# [Task to complete]
Search the listing below for the line containing "[117,660,606,684] [69,694,635,718] [69,728,160,751]". From there through the line containing "[196,1258,202,1260] [82,1292,649,1313] .", transcribe every line exactly, both ends included.

# [Data section]
---*---

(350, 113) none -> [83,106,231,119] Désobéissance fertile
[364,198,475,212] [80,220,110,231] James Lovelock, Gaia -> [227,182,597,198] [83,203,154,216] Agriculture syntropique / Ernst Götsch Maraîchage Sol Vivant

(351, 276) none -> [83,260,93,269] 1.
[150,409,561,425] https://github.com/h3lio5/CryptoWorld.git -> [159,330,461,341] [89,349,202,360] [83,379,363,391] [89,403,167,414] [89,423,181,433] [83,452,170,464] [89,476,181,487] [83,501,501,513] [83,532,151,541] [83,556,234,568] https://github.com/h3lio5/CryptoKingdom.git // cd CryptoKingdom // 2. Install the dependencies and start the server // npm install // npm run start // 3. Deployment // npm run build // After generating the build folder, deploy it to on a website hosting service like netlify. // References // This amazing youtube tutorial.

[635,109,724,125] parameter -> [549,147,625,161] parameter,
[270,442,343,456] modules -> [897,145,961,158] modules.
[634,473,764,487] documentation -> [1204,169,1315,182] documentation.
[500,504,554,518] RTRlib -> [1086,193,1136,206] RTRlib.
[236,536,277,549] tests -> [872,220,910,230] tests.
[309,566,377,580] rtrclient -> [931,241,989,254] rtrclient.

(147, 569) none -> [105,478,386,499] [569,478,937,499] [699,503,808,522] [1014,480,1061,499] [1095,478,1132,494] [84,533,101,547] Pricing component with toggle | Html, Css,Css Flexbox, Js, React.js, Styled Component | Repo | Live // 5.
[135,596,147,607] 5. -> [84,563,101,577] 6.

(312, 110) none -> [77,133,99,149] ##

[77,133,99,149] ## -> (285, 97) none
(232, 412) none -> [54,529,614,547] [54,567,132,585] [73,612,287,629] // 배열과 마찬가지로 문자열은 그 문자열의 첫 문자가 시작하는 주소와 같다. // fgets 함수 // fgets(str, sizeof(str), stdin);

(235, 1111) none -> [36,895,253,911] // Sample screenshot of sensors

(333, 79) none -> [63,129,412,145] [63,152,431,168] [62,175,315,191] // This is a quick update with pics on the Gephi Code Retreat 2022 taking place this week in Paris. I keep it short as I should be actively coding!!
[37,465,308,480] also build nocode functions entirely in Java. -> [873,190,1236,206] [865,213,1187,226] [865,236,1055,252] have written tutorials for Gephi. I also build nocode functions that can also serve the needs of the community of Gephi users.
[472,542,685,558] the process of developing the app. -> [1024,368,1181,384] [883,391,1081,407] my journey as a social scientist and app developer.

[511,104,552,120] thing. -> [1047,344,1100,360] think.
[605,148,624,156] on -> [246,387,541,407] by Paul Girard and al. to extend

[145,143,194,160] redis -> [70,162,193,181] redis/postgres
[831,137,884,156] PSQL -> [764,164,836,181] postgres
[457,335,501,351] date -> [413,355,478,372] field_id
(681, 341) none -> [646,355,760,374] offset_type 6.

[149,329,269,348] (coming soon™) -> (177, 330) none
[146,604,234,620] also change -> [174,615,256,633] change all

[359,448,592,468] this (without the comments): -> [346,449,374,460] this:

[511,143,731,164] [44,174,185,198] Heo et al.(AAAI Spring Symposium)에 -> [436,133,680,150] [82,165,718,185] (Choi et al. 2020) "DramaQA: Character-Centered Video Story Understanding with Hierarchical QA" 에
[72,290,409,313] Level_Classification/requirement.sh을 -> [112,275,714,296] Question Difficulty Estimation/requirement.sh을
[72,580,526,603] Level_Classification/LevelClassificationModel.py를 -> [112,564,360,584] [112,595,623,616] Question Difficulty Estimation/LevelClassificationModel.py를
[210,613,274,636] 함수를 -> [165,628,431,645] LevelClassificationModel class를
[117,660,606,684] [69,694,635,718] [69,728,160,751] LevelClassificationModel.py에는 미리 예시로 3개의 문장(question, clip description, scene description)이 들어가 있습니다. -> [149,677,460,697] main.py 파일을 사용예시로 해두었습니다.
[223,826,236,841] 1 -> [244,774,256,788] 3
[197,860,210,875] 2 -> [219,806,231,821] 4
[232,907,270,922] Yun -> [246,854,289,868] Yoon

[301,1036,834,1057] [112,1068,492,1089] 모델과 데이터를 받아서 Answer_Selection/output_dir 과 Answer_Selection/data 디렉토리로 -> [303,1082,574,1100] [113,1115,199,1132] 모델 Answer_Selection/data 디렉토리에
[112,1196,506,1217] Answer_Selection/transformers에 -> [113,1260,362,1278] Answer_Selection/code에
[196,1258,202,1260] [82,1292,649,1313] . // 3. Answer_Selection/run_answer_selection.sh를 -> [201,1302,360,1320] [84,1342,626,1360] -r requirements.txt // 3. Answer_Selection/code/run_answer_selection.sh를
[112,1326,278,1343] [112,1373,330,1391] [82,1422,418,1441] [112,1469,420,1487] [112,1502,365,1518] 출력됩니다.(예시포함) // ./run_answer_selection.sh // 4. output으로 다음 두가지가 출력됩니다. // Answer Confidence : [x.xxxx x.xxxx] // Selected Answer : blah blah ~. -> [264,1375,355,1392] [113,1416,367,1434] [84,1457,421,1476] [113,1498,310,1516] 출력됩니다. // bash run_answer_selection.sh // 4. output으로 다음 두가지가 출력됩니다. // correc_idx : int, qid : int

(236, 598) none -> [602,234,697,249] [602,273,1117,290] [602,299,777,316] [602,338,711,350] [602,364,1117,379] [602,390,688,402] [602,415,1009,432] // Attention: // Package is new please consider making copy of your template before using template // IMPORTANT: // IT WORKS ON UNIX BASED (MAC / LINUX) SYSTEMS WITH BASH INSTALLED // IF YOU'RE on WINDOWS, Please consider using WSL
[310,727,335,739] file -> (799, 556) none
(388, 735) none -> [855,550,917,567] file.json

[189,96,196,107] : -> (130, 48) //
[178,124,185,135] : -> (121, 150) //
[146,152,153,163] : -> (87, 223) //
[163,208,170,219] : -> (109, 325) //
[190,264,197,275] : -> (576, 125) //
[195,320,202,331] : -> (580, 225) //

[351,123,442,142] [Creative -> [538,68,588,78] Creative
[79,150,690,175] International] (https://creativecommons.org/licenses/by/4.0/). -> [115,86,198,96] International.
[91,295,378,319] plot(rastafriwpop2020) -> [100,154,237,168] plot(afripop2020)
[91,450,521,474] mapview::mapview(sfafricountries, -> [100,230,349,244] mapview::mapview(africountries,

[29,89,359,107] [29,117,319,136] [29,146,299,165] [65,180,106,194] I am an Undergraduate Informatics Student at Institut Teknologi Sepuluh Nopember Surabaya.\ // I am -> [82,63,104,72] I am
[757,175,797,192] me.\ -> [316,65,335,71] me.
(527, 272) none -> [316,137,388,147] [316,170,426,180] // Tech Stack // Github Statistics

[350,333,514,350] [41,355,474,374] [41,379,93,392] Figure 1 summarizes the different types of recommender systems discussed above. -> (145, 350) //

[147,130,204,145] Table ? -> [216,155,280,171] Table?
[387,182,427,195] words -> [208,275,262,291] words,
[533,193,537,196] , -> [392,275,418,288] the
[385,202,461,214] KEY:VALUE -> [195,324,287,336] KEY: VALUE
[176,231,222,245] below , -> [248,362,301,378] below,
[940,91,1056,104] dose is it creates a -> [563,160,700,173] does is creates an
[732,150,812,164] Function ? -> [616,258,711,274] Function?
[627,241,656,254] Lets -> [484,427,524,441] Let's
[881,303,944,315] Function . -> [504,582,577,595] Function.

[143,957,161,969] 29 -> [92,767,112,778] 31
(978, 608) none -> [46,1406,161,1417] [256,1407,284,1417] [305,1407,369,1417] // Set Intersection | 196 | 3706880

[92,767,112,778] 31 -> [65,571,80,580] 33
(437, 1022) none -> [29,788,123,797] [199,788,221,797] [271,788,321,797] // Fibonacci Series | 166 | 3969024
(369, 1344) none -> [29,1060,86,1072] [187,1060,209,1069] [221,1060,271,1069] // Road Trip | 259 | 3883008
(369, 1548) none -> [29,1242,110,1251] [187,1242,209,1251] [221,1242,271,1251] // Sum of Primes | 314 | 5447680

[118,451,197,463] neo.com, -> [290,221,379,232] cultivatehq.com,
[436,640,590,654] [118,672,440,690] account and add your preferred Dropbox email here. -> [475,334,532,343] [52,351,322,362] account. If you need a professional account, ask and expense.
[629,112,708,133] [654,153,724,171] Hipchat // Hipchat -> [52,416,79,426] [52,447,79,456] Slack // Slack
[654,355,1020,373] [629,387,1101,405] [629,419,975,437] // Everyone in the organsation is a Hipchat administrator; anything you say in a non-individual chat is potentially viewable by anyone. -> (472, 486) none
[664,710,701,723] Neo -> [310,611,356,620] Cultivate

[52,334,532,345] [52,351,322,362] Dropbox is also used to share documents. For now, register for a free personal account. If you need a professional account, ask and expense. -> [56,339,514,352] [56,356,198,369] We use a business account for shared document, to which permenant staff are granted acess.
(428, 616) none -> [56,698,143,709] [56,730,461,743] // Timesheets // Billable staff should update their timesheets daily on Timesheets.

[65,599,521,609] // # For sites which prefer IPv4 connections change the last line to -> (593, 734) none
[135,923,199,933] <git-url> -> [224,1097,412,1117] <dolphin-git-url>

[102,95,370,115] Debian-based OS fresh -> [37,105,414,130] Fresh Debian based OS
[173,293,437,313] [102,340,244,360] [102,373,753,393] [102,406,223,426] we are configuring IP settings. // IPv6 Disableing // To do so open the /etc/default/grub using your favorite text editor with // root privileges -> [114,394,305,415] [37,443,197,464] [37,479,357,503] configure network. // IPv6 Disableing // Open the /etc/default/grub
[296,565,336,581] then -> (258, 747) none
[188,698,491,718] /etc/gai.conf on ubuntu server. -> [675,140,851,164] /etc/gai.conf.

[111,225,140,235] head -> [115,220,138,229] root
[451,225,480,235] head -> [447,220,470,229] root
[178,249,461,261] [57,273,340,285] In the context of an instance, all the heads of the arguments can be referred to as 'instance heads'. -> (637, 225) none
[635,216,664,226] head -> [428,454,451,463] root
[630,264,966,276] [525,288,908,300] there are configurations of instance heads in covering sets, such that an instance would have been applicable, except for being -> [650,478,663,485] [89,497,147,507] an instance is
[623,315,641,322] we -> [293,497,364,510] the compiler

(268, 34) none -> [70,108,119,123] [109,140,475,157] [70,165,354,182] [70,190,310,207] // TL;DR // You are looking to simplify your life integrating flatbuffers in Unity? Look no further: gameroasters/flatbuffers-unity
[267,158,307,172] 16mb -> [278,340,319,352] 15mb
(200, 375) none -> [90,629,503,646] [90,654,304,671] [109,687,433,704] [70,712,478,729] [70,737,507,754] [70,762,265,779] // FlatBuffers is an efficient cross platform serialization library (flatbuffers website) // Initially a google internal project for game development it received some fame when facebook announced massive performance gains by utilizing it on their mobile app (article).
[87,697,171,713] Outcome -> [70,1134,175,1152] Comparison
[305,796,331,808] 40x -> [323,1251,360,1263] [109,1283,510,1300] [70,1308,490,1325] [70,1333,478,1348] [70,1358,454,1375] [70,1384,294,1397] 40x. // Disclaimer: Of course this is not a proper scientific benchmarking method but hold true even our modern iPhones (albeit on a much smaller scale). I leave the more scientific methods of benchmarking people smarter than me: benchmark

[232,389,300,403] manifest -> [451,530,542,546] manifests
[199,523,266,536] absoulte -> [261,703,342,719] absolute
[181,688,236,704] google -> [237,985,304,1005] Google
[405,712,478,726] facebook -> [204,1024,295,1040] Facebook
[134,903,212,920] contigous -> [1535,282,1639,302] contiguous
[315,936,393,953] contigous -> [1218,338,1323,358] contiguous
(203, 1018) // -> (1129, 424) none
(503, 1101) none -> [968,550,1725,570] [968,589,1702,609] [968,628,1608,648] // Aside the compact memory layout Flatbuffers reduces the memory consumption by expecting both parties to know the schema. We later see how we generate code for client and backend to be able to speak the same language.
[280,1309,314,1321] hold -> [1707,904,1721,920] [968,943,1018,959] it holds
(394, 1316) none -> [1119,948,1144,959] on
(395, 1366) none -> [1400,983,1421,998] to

---*---

# [Answer box]
[117,660,606,684] [69,694,635,718] [69,728,160,751] LevelClassificationModel.py에는 미리 예시로 3개의 문장(question, clip description, scene description)이 들어가 있습니다. -> [149,677,460,697] main.py 파일을 사용예시로 해두었습니다.
[223,826,236,841] 1 -> [244,774,256,788] 3
[197,860,210,875] 2 -> [219,806,231,821] 4
[232,907,270,922] Yun -> [246,854,289,868] Yoon

[301,1036,834,1057] [112,1068,492,1089] 모델과 데이터를 받아서 Answer_Selection/output_dir 과 Answer_Selection/data 디렉토리로 -> [303,1082,574,1100] [113,1115,199,1132] 모델 Answer_Selection/data 디렉토리에
[112,1196,506,1217] Answer_Selection/transformers에 -> [113,1260,362,1278] Answer_Selection/code에
[196,1258,202,1260] [82,1292,649,1313] . // 3. Answer_Selection/run_answer_selection.sh를 -> [201,1302,360,1320] [84,1342,626,1360] -r requirements.txt // 3. Answer_Selection/code/run_answer_selection.sh를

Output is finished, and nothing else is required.